そう思うようになったのは、40歳を過ぎてからかもしれない。今日はそんな個人的な仕事論について書いておきたいと思います。
役職がつくと、見えなくなるもの
立場が変わると、視点も変わる。
組織のこと、経営のこと、職員配置や人件費のこと——。
そうしたテーマを考える時間が増えるほど、「人の感情」からは距離ができていきます。
これは仕方のないことです。資本主義として厳しい環境を生き抜いていくにはのらりくらりとやっては淘汰されていきますからね。
それでも、毎日毎日、戦略会議や院長会議など、いかにも経営っぽい打ち合わせが続く日々に疲れていたのも事実です。

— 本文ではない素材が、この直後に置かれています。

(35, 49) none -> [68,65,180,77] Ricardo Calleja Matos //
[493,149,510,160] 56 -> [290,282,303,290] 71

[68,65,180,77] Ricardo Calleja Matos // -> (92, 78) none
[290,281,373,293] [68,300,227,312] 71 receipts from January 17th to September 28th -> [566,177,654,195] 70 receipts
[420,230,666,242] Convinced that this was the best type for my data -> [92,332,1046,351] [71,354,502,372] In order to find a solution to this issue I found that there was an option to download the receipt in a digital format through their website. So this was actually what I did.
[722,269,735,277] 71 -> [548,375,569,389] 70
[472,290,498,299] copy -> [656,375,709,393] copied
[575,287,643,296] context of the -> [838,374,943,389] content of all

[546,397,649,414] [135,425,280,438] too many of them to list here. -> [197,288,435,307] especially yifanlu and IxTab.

ぼくは数字を追うことや成果を出すことは嫌いじゃないと思っています。
でも、そこに温度がないと、だんだん息苦しくなります。
人事の調整も、結局は“人の感情”の延長線上にあるのだから。
厳しい判断をする上で人をどのように扱うかで人柄が滲み出てくるのです。
「愛される存在」であること
どんな肩書きがついても、ありがとうと言われる立場でいたいですね。どんなに偉くなろうとも忘れてはいけない。その方がずっと健全だと思います。

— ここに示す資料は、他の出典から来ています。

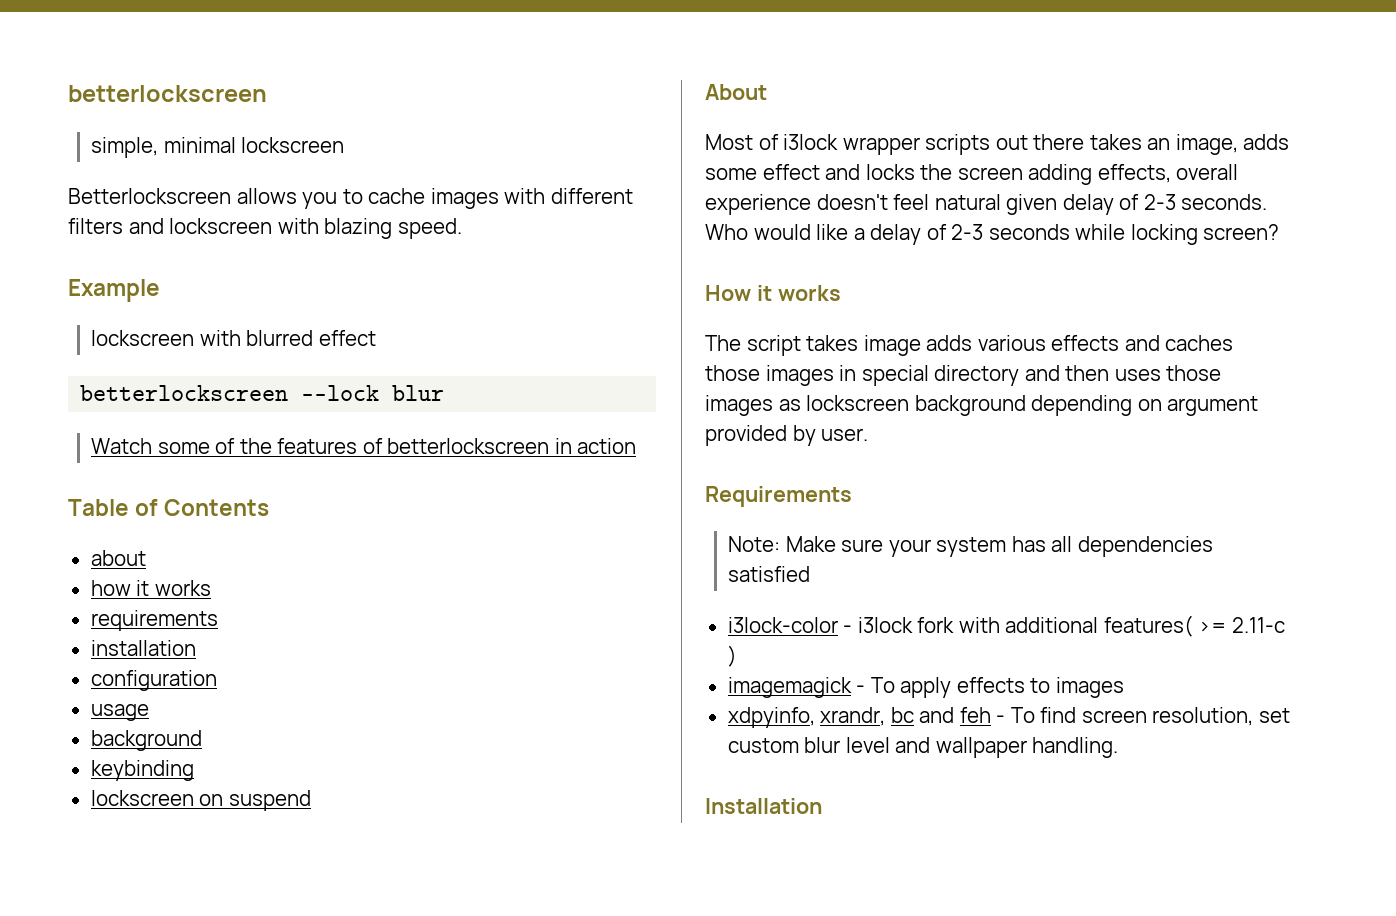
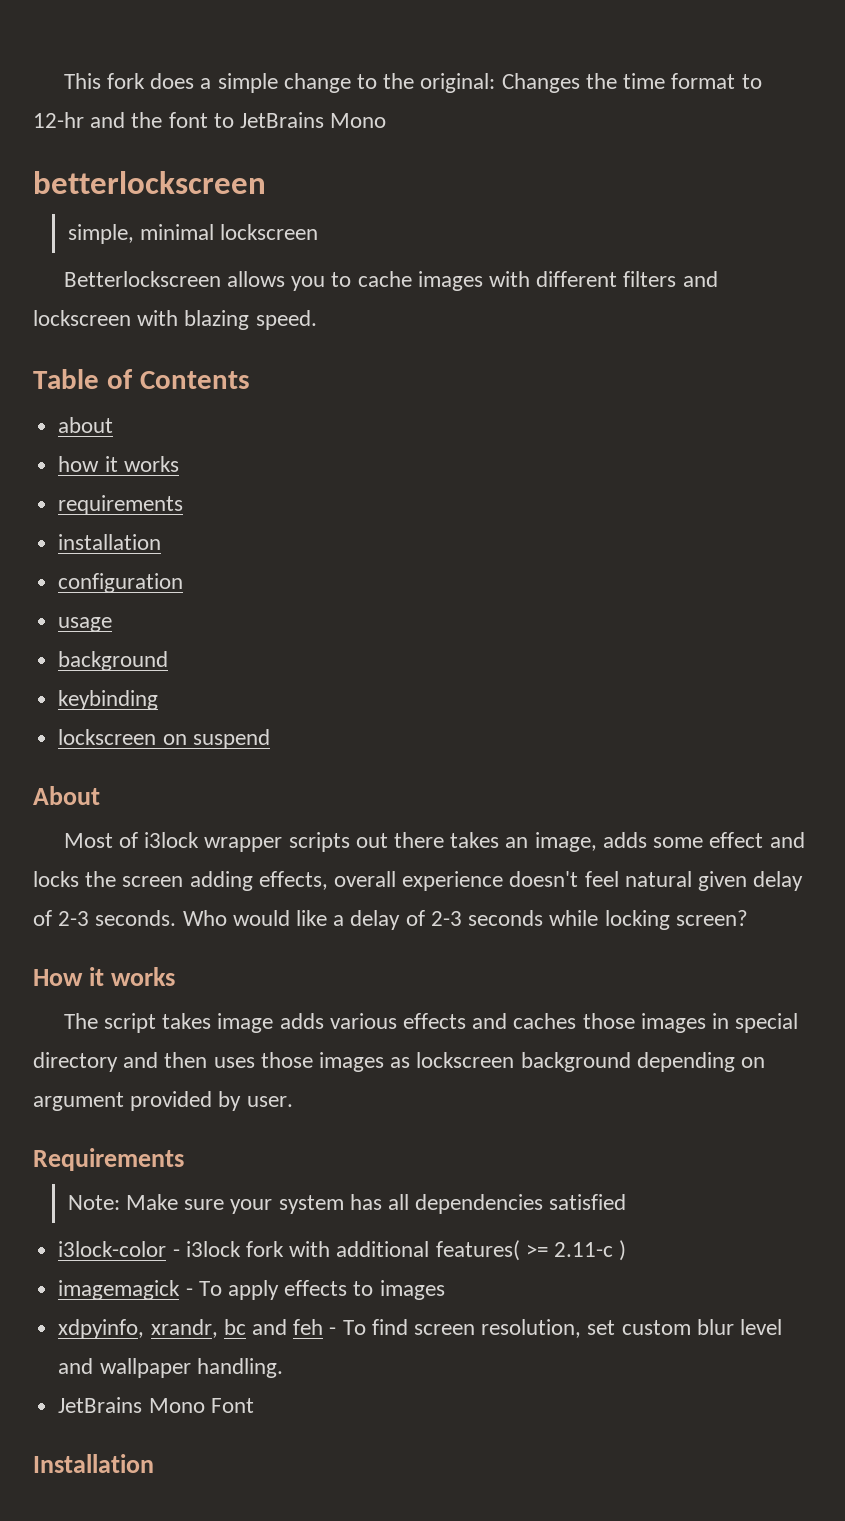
(68, 93) none -> [63,73,762,93] [33,112,387,128] This fork does a simple change to the original: Changes the time format to 12-hr and the font to JetBrains Mono //
[68,279,160,302] [91,330,376,346] [80,385,445,401] [91,438,637,454] // Example // lockscreen with blurred effect // betterlockscreen --lock blur // Watch some of the features of betterlockscreen in action -> (317, 320) none
(1119, 747) none -> [58,1397,254,1413] // JetBrains Mono Font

ぼくは、新卒だろうと他部署の非役職者だろうと、懇切丁寧に接していきたい。
立場で態度を変えるような人間にはなりたくない。
ふと、院内ですれ違った掃除のおばちゃんが笑顔で挨拶をしてくれた。
運転手のおっちゃんが「いつも助かってるよ」と声をかけてくれた。
そんな瞬間に、ぼくは自分の立ち位置を思い出す。
この1ヶ月、ブログを書かない間に、多くの「ありがとう」をもらった。それは派手な仕事の成果ではなく、ちょっとした声かけや配慮に対しての言葉だった。
その積み重ねこそが、職場をつくっていくんだと思う。
経営判断の先にあるもの
もちろん、経営的な思考も避けては通れません。会議では数字や方向性を示さなければならないし、責任も伴う。それがぼくに与えられているミッションですからね。

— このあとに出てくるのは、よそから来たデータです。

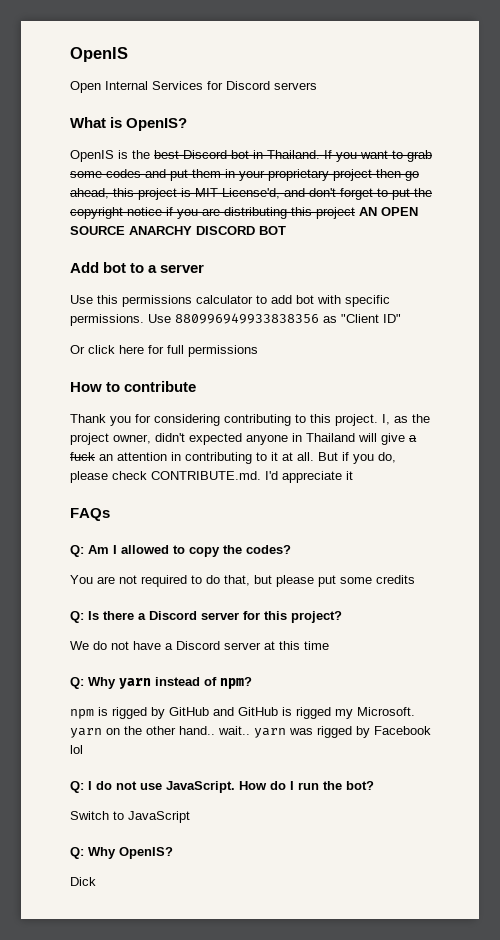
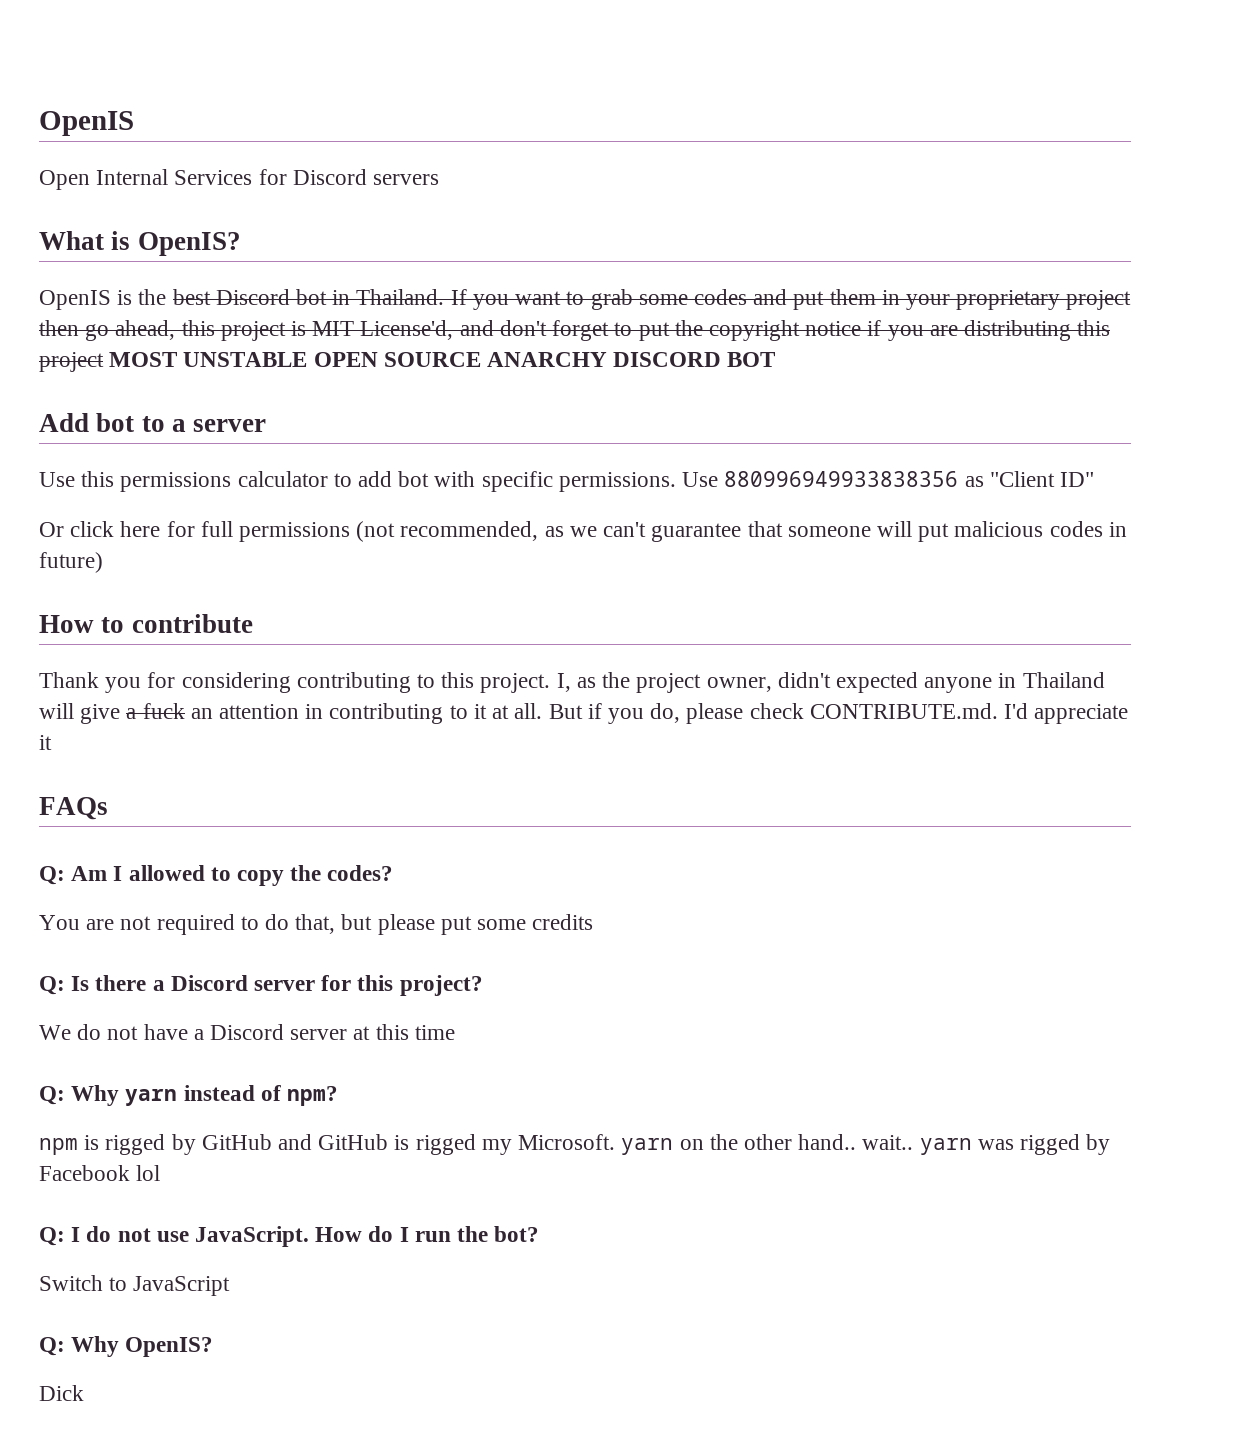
[359,207,377,216] AN -> [109,352,308,367] MOST UNSTABLE
(258, 351) none -> [356,521,1127,542] [39,552,103,573] (not recommended, as we can't guarantee that someone will put malicious codes in future)

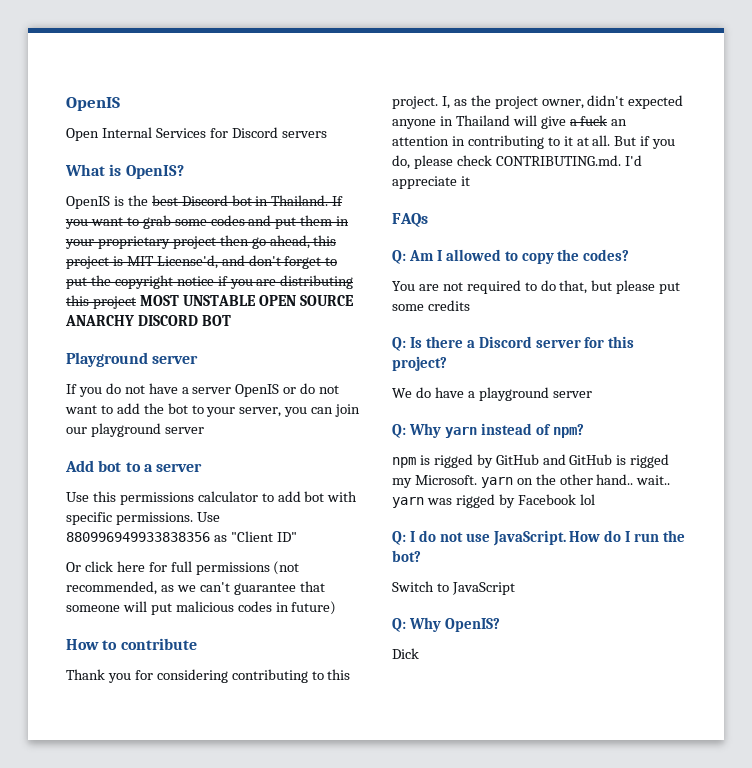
(776, 359) none -> [66,352,199,367] [66,383,340,397] [65,403,361,417] [66,423,204,437] // Playground server // If you do not have a server OpenIS or do not want to add the bot to your server, you can join our playground server
[809,703,998,719] CONTRIBUTE.md. -> [495,155,621,166] CONTRIBUTING.md.
[107,1024,455,1040] not have a Discord server at this time -> [434,387,592,401] have a playground server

どんなに正しい判断をしたところで、実行してくれるスタッフがいなければ意味がない。
名監督であろうと選手のキャラクターを活かせなけければ勝つことはできない。
経営は机の上で完結しないものです。現場の人たちが動いてくれるからこそ判断が生きます。その当たり前を忘れないようにしたい。
今日も人と向き合うため
だからぼくは、今日も人と向き合う。
資料を作る前に、現場の声を聞く。
数字の前に、顔を思い出す。
仕事は人でできている。
そして、ぼくの仕事の原点は「ありがとう」の一言にある。
そう思えるうちは、まだ大丈夫だろう。